Q. What will be the role of the Internet of Things (IoT), artificial intelligence (AI), machine learning (ML) in all of this?
Technology will play a big role in both building awareness and actively help in making better decisions. On a broader scale, we have already seen a proliferation of data and analyses related to Covid-19, which has helped the government, local bodies and individuals to make data-backed decisions. Internet of Things-based devices by virtue of being ‘aware, autonomous and actionable’ bring the above process down to an individual level in real time. The devices with both edge (end-user level) and cloud-based ML/AI algorithms, can provide powerful insights for effective decision making.
In a world where all vehicles have some connected IoT device, alerts based on other vehicles’ trip history can be made available. In the case of shared mobility, information related to sanitisation history etc can be stored and transmitted to the end users using the smart systems on the connected vehicles. Connected devices allow you to detect and count people and vehicles on facilities and streets.
Monitoring commercial transportation activity can help inform government response to border control, and supply and demand. It can also help owner-operators employ efficient fleet management solutions; how many trucks, drivers and storage units are needed on a week-to-week basis.
There is huge utility in parking space management. Research indicates about 30 percent of city traffic at city business districts is due to people figuring out parking availability, resulting in congestion on the streets.

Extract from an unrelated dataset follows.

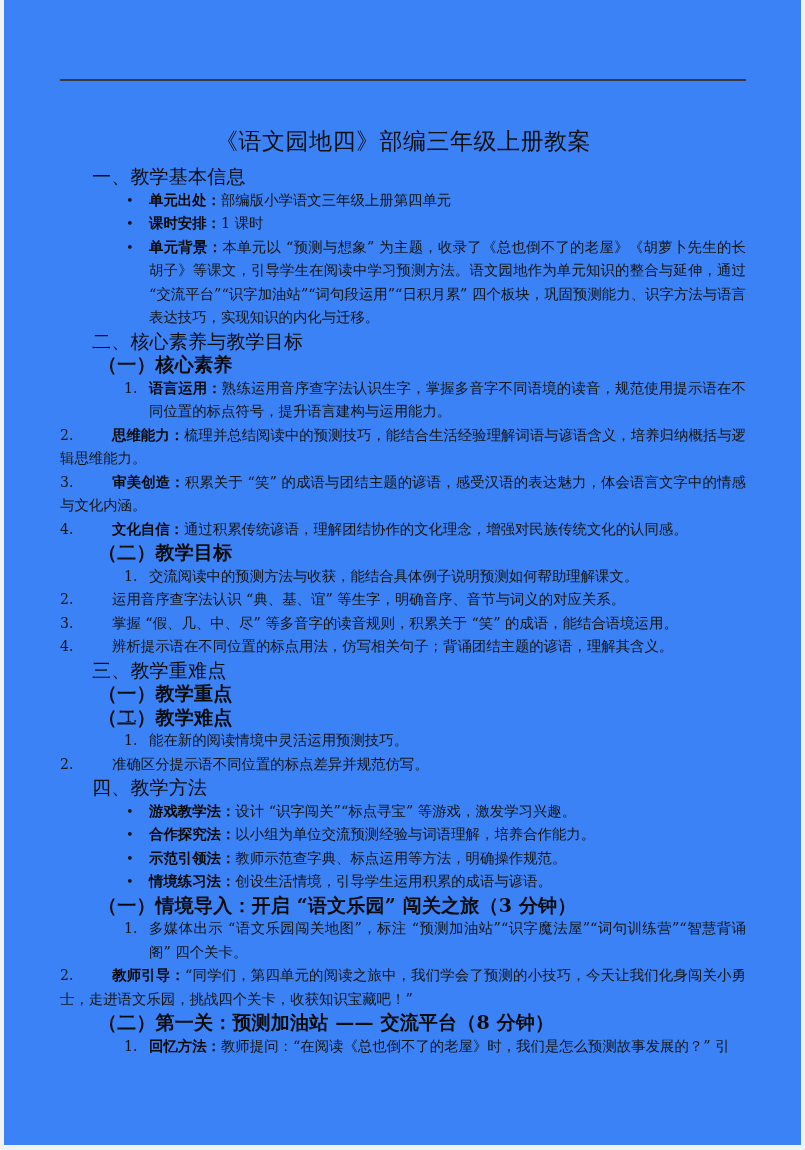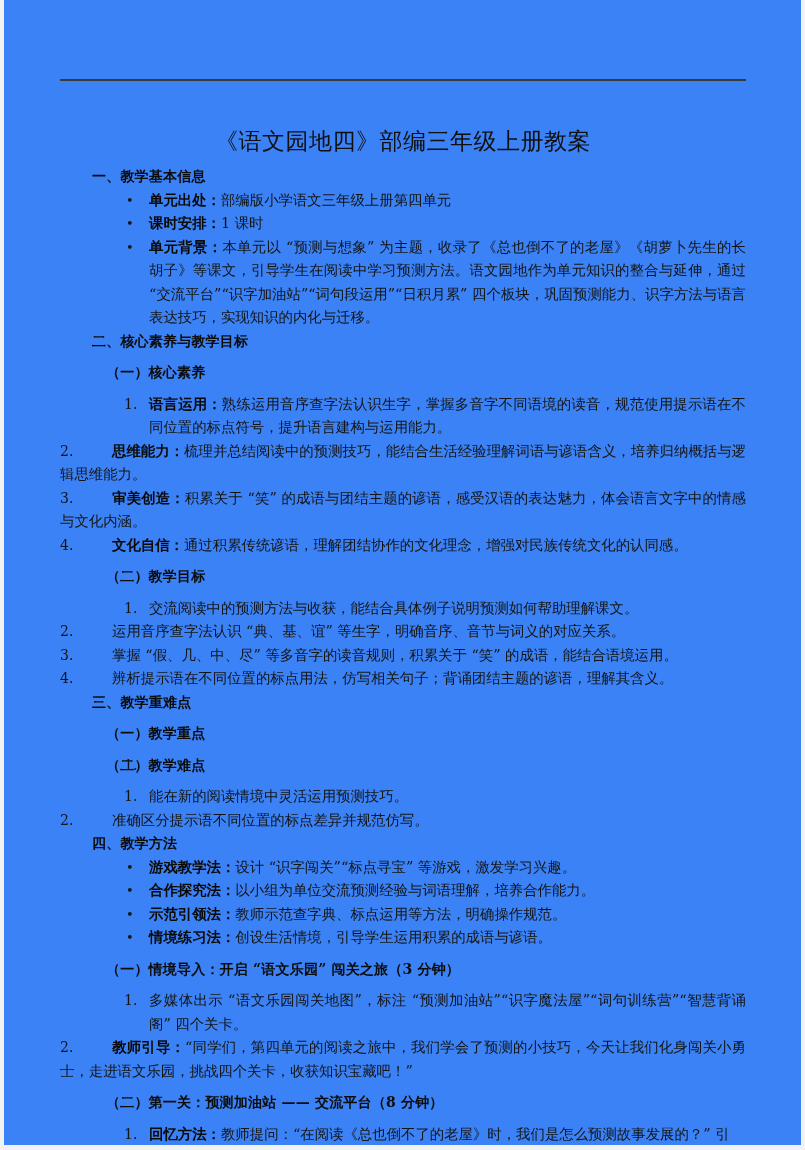"一、教学基本信息" .h1 { font-size: 14px -> 19px; font-weight: bold -> normal }
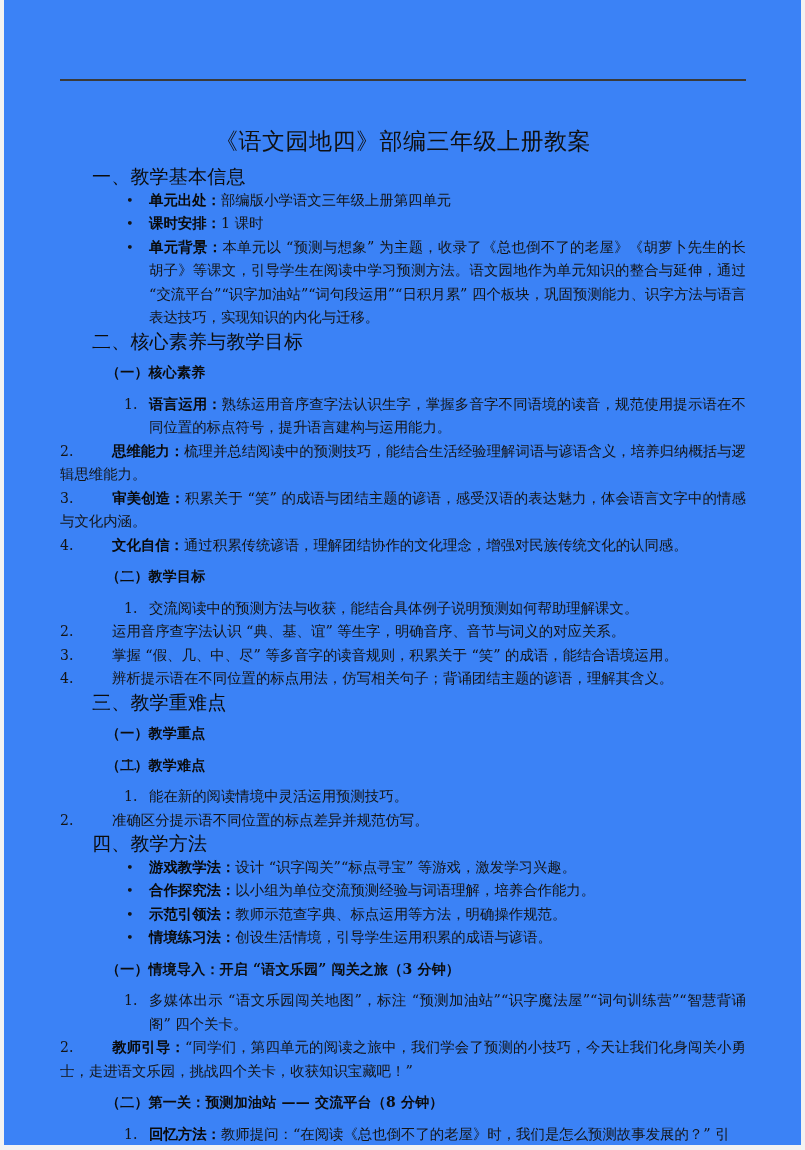"（一）核心素养" .h2 { font-size: 14px -> 19px; margin: 8px -> 0 }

Updatable navigation systems could show hotspots in the city or the road that you will be taking, so one can avoid those routes. Also, if you are too close to another vehicle and not maintaining social distancing, the rider can be intimated. There are many things that IoT can do, we just need to make the right use of it.
In all of these, it is extremely important to adhere to the proper data storage and usage standards to prevent any misuse of personal data.
Q. What new infrastructure will cities have to deploy to make transportation safe in a world with Covid-19?
There are three areas that we will need to focus on. Minimising the need to touch alien surfaces or to interact with support staff, ensuring social distancing and ensuring that all surfaces are sanitised regularly. This would mean creating new infrastructure and standard operating procedures. For example, you will see a lot more focus on self-service—printing your own tickets, minimal interaction with transport support staff. This would require a lot more automation than we have today.
It would also mean that the transport sector will explore contactless payment and identity validation options such as facial recognition. To support social distancing there will be explorations that ensure that the requisite distance is maintained—ensuring a one-body distance between travellers in public transport.
Shared mobility will see a change in their mode of operation with a lot more focus on sanitisation and standard operating procedures around hygiene. Then there is the human infrastructure side such as staff at public locations like malls, petrol bunks, restaurants etc., to constantly keep sanitising surfaces. Since perceived safety is a huge requirement for the transport sector, we will see a huge focus on the part of transport providers as well as those responsible for infrastructure.